* Work required
Below is a listing from which only part is wanted; return exactly the lines from the one with "[691,560,752,574] time, and" up to and including the one with "[715,991,808,1006] data drudging.".

* Record excerpts
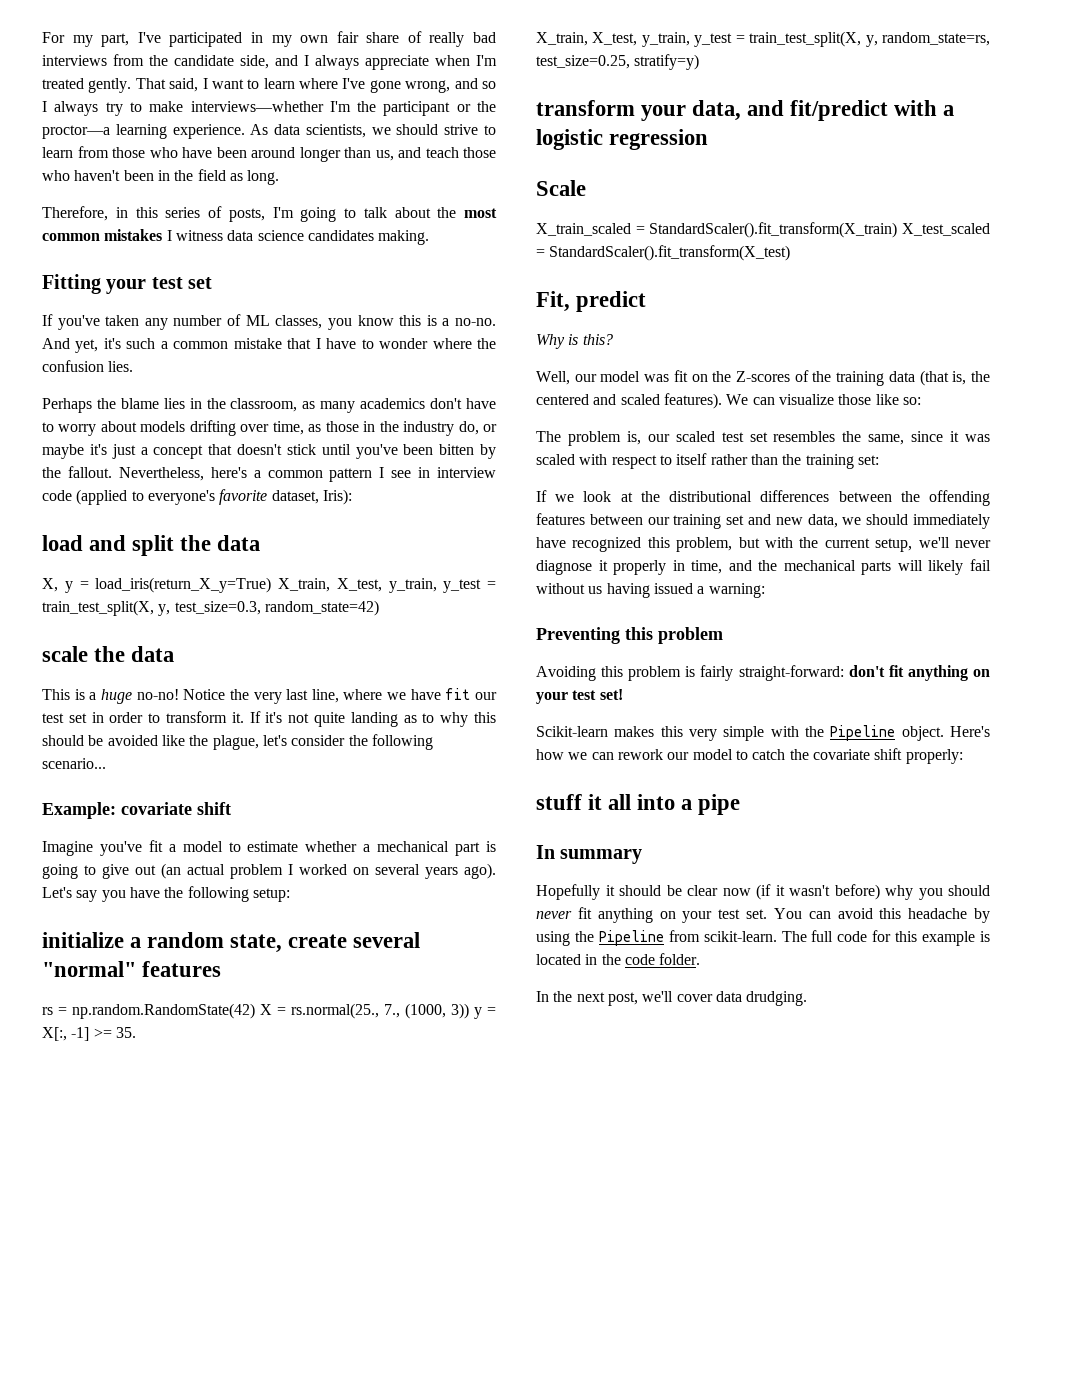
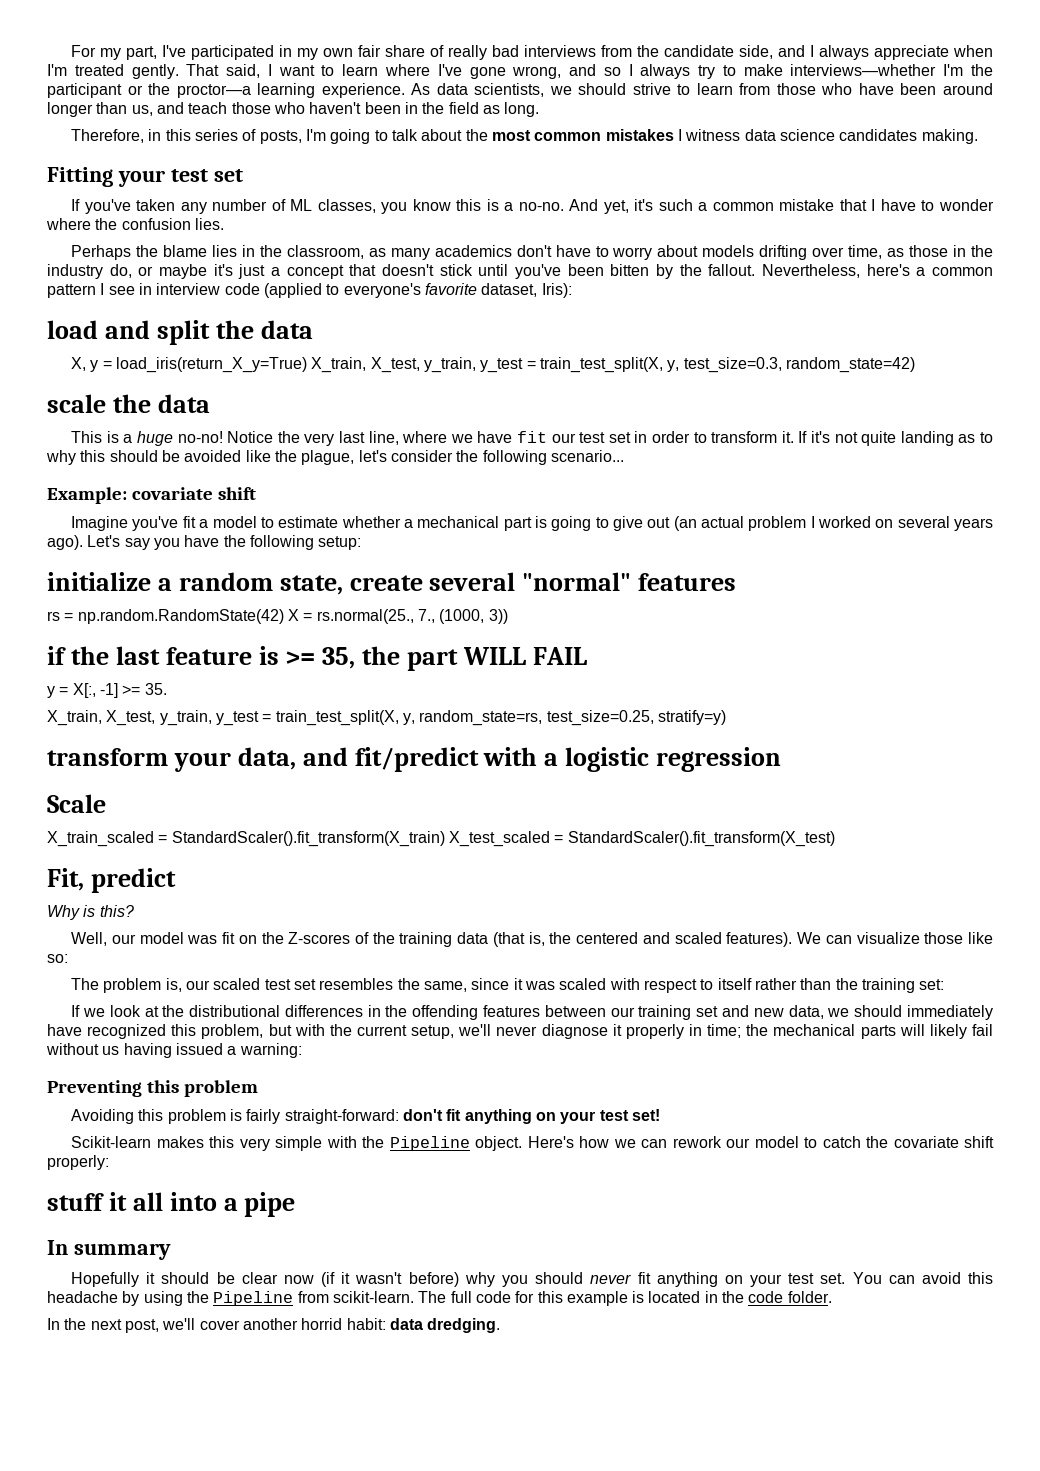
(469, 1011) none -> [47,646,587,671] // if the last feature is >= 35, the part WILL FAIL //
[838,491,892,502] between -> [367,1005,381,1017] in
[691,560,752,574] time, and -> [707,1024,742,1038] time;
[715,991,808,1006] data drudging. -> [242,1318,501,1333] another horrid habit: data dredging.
--
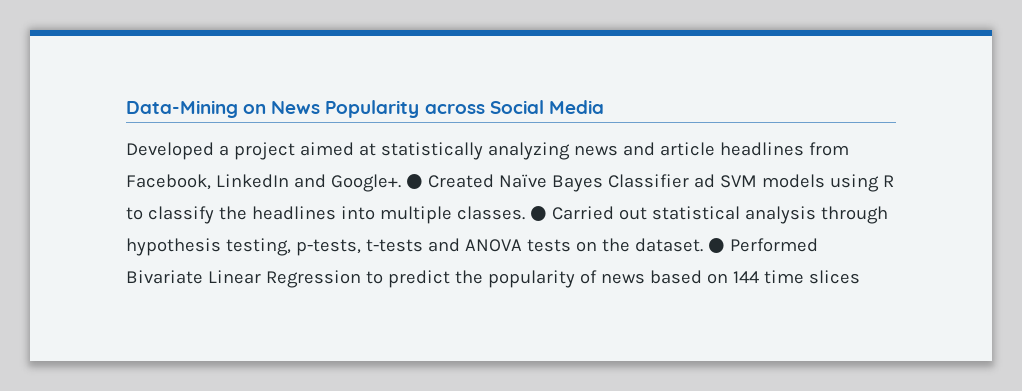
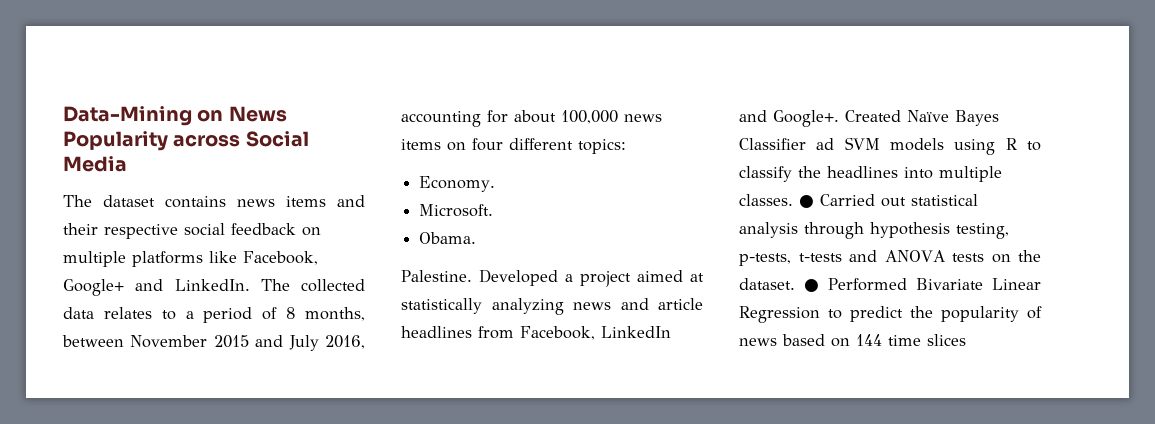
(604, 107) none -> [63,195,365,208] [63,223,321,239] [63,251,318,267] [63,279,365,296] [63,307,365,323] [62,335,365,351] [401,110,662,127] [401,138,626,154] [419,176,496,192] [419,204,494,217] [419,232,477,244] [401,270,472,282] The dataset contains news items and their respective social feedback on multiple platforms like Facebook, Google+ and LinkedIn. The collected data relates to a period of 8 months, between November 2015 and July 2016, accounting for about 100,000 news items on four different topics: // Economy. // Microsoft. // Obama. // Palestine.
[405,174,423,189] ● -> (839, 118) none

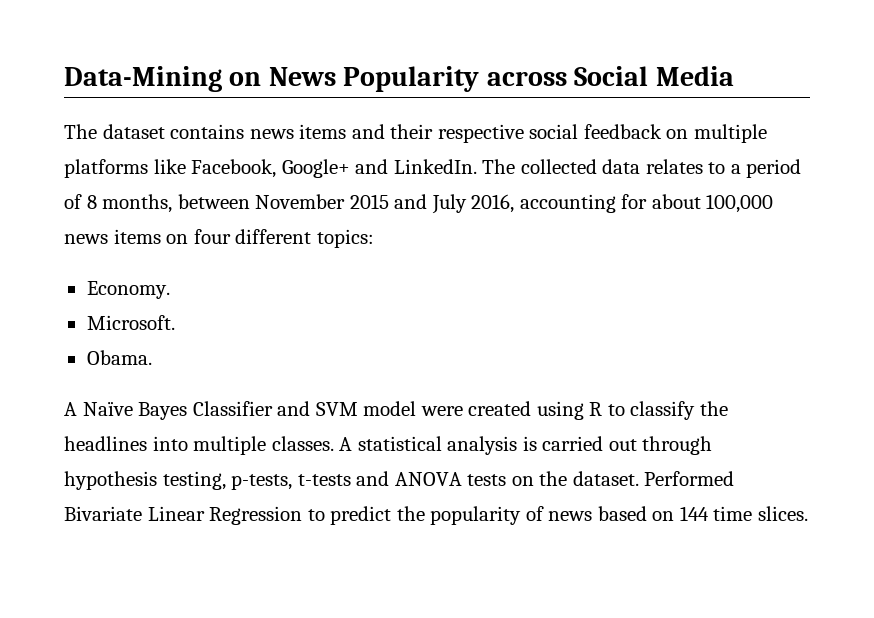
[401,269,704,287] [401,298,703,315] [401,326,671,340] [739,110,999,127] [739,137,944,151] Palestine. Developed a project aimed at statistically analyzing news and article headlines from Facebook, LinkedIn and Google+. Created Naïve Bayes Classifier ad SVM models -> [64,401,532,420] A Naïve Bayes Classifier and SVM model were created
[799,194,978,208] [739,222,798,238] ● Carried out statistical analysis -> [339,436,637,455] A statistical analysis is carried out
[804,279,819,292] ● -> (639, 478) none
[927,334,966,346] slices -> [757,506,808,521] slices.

* Response below
[691,560,752,574] time, and -> [707,1024,742,1038] time;
[715,991,808,1006] data drudging. -> [242,1318,501,1333] another horrid habit: data dredging.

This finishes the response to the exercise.